Une petite fête fut organisée dans notre hangar, unique pièce d’environ 12 mètres par huit. En dessous, la bergerie, restauration et armement dans l’allée centrale, dortoirs sur les côtés dans la paille, nous avions aménagé avec les parachutes bleu blanc rouge du 14 Juillet, une cocarde qui tenait tout l’espace au-dessus de nos têtes avec l’éclairage au-dessus, c’était de toute beauté et excellent pour le moral. vers une heure du matin, nous avons eu la visite d’un groupe venant de la Britière (les Tcherkesses) ils se rendaient au hameau de la Mûre où les attendait un nouveau cantonnement.
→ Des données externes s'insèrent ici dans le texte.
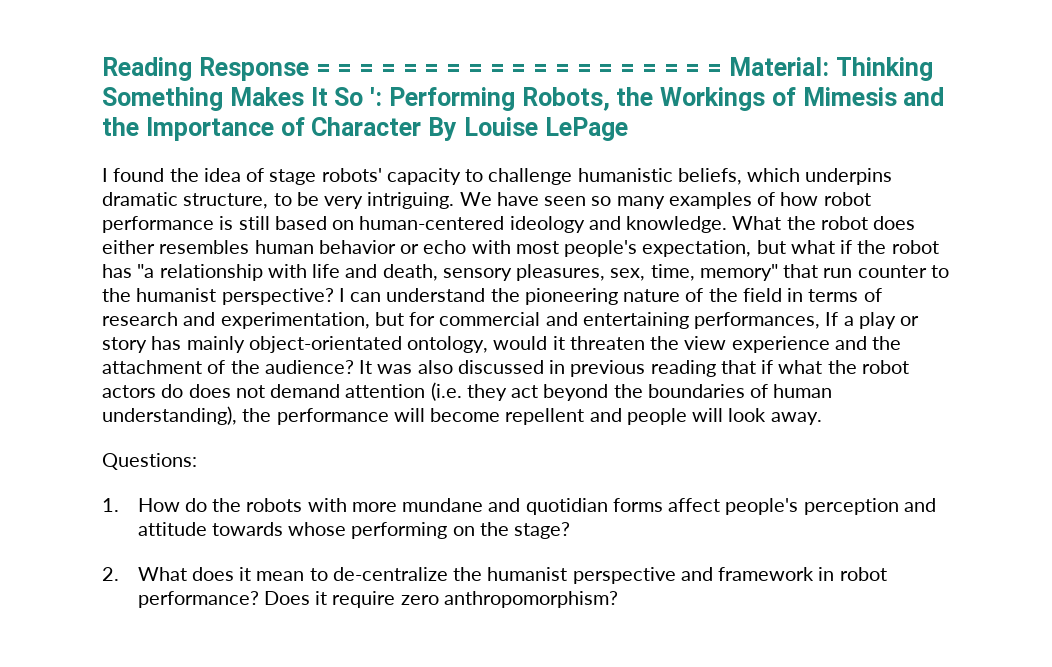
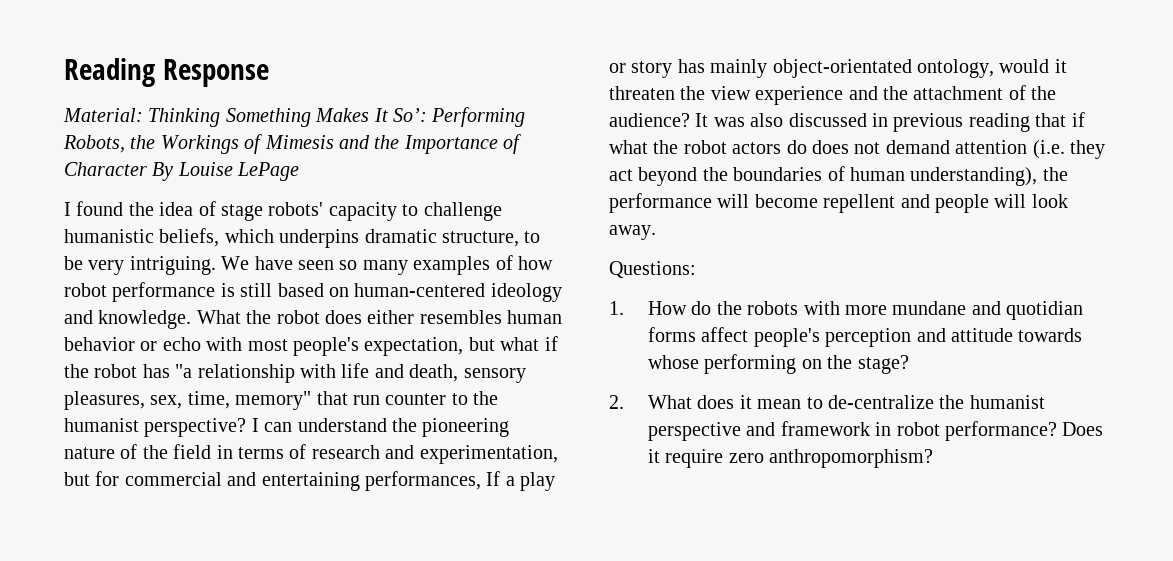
[315,64,722,76] = = = = = = = = = = = = = = = = = = = -> (269, 73) //
[334,87,382,106] So ': -> [393,108,427,122] So’:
Au petit matin, nous avons eu droit à la messe puis comme notre curé partait pour l’hôpital de St Martin où nous avions des blessés Français et Allemands, le groupe se mit à entonner la chanson des scouts “ce n’est qu’un au revoir”. Je sortais dehors, j’entendais des avions ! Le ciel était bas, et soudain je les vis (crever le plafond) au-dessus du Col du Rousset et venant du Diois : 7 trains de planeurs, 5 de 5 planeurs, 2 de 7 planeurs, remorqués chacun par un gros avion très large double empennage et 5 moteurs (trois au centre et deux de côté des carlingues) volant en formation, je retournai rentrer en hurlant pour me faire entendre “vos gueules ! les boches sont là !”.
Vu mon comportement, le lieutenant Jury sortit rapidement jumelles à la main, pas de croix noire visible, il faut donner l’alerte tout de suite, les trains des planeurs tournent sur leur gauche, à hauteur du Col de St Alexis, prenant la direction de Vassieux et décrochant les planeurs. On les vit prendre individuellement ou à plusieurs la direction de leur objectif respectif, puis plonger à la verticale, un parachute ralentisseur à la queue. Le Lieutenant Jury rageait : notre téléphone était coupé ! il essaya le talkie, du papier à chocolat de partout. Une seule ressource, le sportif (ptilouis) fonce au Q.G. , donner l’alerte, près de 2 km de course à pied et autant pour revenir apporter l’ordre d’interdire à l’allemand le passage du pas du Pré, qui est un raccourci entre Vassieux et St Agnan.
Nous montions aussi vite que possible avec nos deux F.M et deux sacs de grenades, arrivés en haut de la montagne qui sépare les deux vallées, nous découvrons une grande clairière un sentier la traverse, puis s’enfonce dans un taillis assez épais, une nouvelle clairière, au bout sur la gauche une cabane en tôle à l’intérieur un espèce de lit fait de planches et de paille, vingt mètres plus loin commence une gorge étroite entre les roches, le Pas du Pré qui descend sur le plateau de Vassieux. Les deux F.M sont mis en batterie en bas à environ 100 mètres l’un de l’autre, le Lieutenant Jury m’emmène plus en avant comme sentinelle. Il y avait à ma gauche, un chemin de desserte une cinquantaine de mètres en avant sur la droite, un bois. Je surveillais l’arrière et droit devant le chemin.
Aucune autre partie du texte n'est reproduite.